Instructions to follow – In the data below, find the line containing "tax: 6% = 144.34 -> 6% = 162.88", then set down that line and every later line up to and including the line containing "shipping: 31.50 -> none", exactly.

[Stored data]
========================================

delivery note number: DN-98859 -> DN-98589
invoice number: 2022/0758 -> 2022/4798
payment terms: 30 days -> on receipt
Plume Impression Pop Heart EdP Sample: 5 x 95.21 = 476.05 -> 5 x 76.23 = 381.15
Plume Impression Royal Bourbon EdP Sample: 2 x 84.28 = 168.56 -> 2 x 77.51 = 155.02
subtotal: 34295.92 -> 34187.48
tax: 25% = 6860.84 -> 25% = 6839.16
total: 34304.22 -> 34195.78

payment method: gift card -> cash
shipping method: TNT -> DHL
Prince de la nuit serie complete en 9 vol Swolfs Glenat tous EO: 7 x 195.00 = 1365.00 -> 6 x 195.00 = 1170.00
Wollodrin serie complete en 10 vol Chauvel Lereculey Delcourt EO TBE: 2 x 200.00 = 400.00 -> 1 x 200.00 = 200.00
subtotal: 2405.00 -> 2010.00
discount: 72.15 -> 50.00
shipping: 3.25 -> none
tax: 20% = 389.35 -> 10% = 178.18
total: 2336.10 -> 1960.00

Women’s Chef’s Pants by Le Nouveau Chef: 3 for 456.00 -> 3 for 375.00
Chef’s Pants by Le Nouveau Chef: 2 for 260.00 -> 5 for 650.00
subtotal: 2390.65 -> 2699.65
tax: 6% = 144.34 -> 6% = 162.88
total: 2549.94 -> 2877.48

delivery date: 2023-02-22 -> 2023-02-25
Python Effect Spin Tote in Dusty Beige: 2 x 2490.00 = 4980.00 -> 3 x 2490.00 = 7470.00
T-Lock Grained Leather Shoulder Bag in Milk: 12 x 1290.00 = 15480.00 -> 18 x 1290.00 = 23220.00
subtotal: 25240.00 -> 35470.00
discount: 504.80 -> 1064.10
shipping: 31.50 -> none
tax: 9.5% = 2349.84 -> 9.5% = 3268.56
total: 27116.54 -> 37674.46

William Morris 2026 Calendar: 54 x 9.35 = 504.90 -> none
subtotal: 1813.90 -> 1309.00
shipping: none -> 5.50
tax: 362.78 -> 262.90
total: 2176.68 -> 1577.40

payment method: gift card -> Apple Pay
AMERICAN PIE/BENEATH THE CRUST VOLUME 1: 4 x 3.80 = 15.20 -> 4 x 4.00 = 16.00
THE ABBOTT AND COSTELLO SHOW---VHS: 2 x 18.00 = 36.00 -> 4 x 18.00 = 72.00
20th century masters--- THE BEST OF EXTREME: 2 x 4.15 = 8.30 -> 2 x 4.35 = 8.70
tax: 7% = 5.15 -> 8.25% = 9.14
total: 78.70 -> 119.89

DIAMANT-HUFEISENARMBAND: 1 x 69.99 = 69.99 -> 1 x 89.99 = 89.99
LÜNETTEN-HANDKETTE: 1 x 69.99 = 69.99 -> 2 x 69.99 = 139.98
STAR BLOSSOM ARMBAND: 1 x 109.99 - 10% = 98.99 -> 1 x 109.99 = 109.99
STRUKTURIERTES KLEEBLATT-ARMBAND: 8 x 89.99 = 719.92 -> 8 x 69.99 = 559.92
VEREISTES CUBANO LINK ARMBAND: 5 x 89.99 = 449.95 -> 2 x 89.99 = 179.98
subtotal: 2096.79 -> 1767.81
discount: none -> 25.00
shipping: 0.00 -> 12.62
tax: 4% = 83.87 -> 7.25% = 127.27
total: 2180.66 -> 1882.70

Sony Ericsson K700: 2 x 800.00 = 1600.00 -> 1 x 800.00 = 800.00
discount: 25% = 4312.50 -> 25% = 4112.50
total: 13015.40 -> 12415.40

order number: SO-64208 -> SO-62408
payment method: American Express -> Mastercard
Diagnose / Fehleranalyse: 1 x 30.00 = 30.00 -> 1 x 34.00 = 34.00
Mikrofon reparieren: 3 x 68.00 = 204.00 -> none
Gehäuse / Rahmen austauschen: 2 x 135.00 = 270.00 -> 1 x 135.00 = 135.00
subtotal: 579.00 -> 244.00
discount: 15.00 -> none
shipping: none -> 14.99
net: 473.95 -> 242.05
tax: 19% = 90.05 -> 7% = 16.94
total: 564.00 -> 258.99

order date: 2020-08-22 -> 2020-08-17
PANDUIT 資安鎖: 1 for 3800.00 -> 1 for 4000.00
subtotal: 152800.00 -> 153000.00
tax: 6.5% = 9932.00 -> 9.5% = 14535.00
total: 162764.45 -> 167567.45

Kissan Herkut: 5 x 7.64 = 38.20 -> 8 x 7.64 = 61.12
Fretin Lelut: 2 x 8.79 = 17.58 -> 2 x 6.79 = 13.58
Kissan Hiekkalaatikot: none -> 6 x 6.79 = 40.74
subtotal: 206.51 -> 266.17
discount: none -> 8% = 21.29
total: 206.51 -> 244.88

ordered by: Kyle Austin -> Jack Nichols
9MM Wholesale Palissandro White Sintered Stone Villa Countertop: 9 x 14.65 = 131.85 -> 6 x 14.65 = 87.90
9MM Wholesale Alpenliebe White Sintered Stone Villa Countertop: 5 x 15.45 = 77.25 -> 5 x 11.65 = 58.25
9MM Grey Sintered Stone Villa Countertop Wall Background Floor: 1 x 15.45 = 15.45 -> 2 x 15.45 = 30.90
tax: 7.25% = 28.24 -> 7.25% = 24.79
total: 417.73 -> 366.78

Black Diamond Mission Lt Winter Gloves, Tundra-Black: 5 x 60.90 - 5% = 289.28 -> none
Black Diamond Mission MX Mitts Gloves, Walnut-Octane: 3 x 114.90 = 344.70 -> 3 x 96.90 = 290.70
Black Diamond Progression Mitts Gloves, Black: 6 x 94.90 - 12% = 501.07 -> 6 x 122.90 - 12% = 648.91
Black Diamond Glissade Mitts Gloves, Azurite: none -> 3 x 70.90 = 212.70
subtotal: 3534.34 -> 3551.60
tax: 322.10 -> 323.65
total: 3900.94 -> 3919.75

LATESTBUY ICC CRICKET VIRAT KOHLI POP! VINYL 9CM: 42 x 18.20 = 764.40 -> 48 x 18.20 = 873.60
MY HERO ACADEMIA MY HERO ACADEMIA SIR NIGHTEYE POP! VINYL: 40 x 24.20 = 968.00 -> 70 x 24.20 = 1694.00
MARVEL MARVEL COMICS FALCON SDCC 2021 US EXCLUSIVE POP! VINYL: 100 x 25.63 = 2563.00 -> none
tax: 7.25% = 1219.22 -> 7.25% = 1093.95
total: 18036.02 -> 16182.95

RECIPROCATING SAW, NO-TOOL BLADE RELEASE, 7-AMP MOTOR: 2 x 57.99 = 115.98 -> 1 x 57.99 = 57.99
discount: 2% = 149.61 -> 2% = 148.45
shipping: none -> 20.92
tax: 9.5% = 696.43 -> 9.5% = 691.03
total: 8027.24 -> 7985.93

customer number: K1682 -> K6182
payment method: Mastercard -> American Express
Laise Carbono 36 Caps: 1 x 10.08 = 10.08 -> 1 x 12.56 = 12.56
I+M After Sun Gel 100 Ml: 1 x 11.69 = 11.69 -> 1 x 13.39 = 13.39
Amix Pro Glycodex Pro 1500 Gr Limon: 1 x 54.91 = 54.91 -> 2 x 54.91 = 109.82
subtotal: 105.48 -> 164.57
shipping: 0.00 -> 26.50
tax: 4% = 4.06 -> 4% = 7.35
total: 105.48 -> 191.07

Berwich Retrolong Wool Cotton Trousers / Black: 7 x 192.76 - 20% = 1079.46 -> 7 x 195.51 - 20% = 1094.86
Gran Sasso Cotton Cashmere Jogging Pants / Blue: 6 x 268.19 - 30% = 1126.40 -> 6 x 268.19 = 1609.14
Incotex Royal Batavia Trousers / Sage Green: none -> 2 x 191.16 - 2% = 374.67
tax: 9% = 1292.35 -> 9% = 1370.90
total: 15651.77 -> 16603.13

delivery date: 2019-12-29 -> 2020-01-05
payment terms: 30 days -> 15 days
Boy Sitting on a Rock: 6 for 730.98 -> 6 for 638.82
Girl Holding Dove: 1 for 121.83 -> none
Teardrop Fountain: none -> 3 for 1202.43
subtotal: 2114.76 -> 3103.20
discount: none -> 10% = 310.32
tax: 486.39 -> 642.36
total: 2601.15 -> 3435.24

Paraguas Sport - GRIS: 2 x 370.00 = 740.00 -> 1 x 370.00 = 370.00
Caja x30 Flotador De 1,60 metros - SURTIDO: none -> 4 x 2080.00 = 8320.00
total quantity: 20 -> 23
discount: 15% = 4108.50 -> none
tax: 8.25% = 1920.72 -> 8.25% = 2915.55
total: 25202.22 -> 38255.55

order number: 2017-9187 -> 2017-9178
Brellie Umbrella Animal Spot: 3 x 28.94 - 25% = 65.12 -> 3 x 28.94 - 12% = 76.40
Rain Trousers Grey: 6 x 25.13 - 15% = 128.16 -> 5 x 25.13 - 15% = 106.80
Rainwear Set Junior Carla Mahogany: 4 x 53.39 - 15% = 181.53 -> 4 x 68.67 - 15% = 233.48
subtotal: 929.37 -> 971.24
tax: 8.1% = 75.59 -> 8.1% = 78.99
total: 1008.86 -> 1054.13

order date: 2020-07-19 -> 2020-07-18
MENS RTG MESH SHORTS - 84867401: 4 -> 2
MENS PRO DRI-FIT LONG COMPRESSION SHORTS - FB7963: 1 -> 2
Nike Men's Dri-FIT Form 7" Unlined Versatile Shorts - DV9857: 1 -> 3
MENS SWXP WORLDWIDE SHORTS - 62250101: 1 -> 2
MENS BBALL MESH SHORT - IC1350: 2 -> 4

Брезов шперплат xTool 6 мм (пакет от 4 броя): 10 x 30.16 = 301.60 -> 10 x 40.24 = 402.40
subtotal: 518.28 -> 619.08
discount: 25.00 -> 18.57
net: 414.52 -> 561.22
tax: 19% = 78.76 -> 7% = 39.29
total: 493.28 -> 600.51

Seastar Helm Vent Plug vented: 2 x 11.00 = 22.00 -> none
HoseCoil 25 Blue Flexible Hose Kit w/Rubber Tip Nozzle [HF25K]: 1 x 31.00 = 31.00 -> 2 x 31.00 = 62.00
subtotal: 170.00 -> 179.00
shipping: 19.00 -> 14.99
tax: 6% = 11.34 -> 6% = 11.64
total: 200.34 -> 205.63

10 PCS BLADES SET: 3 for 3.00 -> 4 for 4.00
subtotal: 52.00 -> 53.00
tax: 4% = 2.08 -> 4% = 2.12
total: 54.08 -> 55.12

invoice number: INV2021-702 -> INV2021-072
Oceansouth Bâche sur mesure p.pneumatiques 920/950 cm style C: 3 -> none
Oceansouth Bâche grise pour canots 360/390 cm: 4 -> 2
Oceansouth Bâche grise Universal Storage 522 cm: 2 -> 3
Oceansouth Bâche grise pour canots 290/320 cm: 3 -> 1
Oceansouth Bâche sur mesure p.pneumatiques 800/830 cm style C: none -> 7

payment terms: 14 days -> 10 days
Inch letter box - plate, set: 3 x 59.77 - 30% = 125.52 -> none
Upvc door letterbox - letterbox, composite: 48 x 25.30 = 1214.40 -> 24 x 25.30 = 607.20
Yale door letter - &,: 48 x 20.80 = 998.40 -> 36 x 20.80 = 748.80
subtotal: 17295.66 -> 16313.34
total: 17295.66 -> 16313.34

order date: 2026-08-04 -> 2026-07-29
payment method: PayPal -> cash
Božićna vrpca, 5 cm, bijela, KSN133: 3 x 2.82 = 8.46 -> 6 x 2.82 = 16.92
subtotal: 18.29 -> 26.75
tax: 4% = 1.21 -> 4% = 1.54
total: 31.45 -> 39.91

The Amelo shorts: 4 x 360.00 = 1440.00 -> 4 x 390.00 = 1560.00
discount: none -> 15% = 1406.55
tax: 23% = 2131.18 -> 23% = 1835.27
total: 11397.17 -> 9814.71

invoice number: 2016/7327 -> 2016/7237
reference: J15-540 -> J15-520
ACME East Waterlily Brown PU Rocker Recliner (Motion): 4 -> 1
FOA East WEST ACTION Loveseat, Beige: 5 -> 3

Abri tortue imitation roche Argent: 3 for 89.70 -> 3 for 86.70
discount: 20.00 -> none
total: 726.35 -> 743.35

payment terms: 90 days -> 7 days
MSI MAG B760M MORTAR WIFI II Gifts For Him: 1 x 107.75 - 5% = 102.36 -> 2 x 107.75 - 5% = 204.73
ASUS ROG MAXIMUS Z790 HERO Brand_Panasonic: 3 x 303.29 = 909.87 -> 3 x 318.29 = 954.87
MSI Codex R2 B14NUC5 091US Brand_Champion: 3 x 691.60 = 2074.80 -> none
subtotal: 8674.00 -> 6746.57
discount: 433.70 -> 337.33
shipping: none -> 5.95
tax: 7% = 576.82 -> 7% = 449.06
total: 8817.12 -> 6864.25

========================================

Solution to this task –
tax: 6% = 144.34 -> 6% = 162.88
total: 2549.94 -> 2877.48

delivery date: 2023-02-22 -> 2023-02-25
Python Effect Spin Tote in Dusty Beige: 2 x 2490.00 = 4980.00 -> 3 x 2490.00 = 7470.00
T-Lock Grained Leather Shoulder Bag in Milk: 12 x 1290.00 = 15480.00 -> 18 x 1290.00 = 23220.00
subtotal: 25240.00 -> 35470.00
discount: 504.80 -> 1064.10
shipping: 31.50 -> none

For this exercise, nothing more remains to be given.